Until then, the Port of Melbourne could be improved by redeveloping the Swanson/Dynon precinct, he said.
Other suggestions have included developing Webb Dock.
The pressure on Port of Melbourne has further increased following claims by government sources, port figures and shipping and automotive industry groups that the government is set to abandon its plan to move all automotive shipping from Melbourne to the Port of Geelong.
Port of Hastings has been touted as an alternative port for exporting and importing vehicles, especially with the closure of BlueScope’s hot strip mill, which saw the Iron Monarch bringing slab steel from Port Kembla weekly.
The Iron Monarch’s last voyage of slab cargo arrived at Western Port on Tuesday 4 October and the BlueScope jetty is underutilised.
Selling the Port of Melbourne and developing Hastings was about catering for Premier Ted Baillieu’s pet projects for Gippsland – exporting from Western Port brown coal, woodchips and coal seam gas, Blue Wedges Coalition president Jenny Warfe told The News on Monday.

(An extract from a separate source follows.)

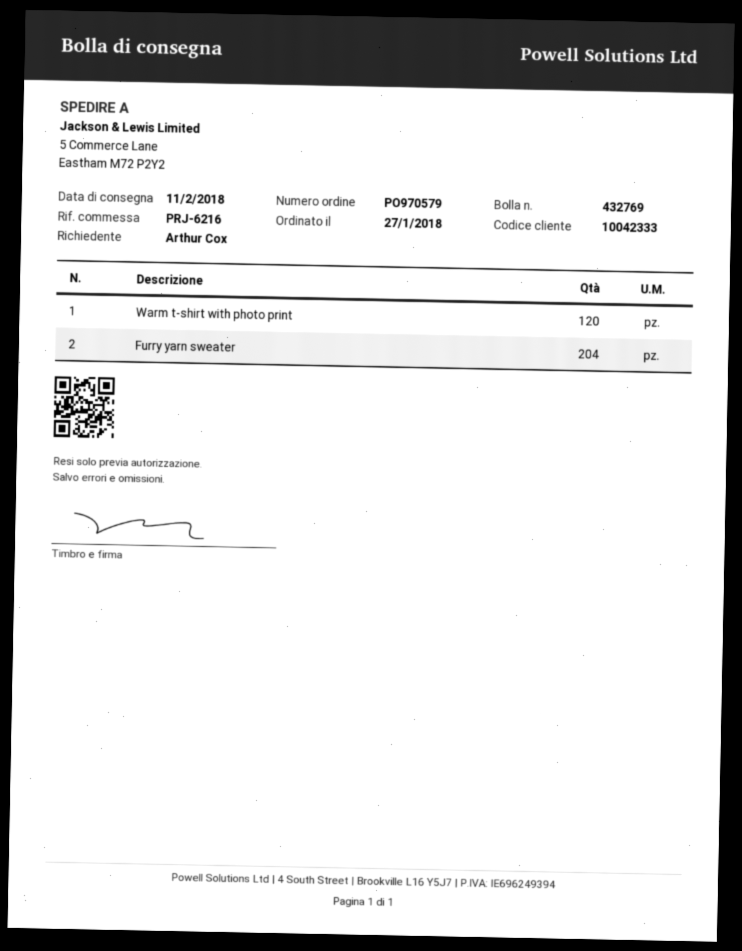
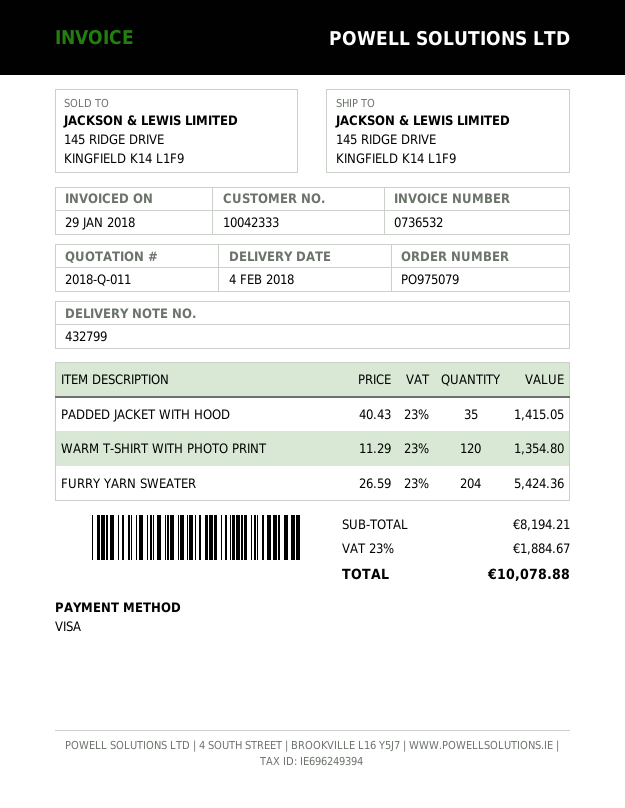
order number: PO970579 -> PO975079
delivery note number: 432769 -> 432799
delivery date: 2018-02-11 -> 2018-02-04
ship to: 5 Commerce Lane, Eastham M72 P2Y2 -> 145 RIDGE DRIVE, KINGFIELD K14 L1F9
PADDED JACKET WITH HOOD: none -> 35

Ms Warfe said it was insulting the government valued the Port of Melbourne at only $2.4 billion.
“Taxpayers recently spent about $1 billion on channel deepening and subsequent maintenance dredging to ‘prepare the port for the future’, as port authorities claimed,” she said.
“The current estimate to develop the Port of Hastings – a project recently identified by the government as urgently needed infrastructure – is $10 billion.
“Taxpayers have invested in the Port of Melbourne for more than a century and now we are expected to support its hand over to the private sector and then pay again to build Hastings port?
“It’s time to join the dots. Dumping the Port of Melbourne and developing Hastings is about the premier wanting to export from Gippsland brown coal, woodchips and coal seam gas, if he can find it.
“With massive trains hauling this cargo through our green wedges to Hastings – and Ports Minister Denis Napthine’s proposed driverless trucks trundling up the Western Port Freeway from the Port of Hastings with assorted imports – we are approaching dystopia indeed.”
The government last month introduced laws forcing the Port of Melbourne Corporation to pay an annual $75 million ‘’licence fee’’ that would increase each year with inflation and generated about $1 billion over the next decade.
The Port Licence Fee will add $8000 to $10,000 to the cost of bringing a ship into the Port of Melbourne.
The fee cuts both ways as the Victorian Farmers Federation says it will add $10 million to the cost of exporting Victorian farm produce. It has dubbed the fee a “tax on trade”.
Melbourne has the last publicly owned major port on the eastern seaboard following the Queensland government’s sale of the Port of Brisbane for $2.1 billion and a NSW government plan to privatise Port Botany.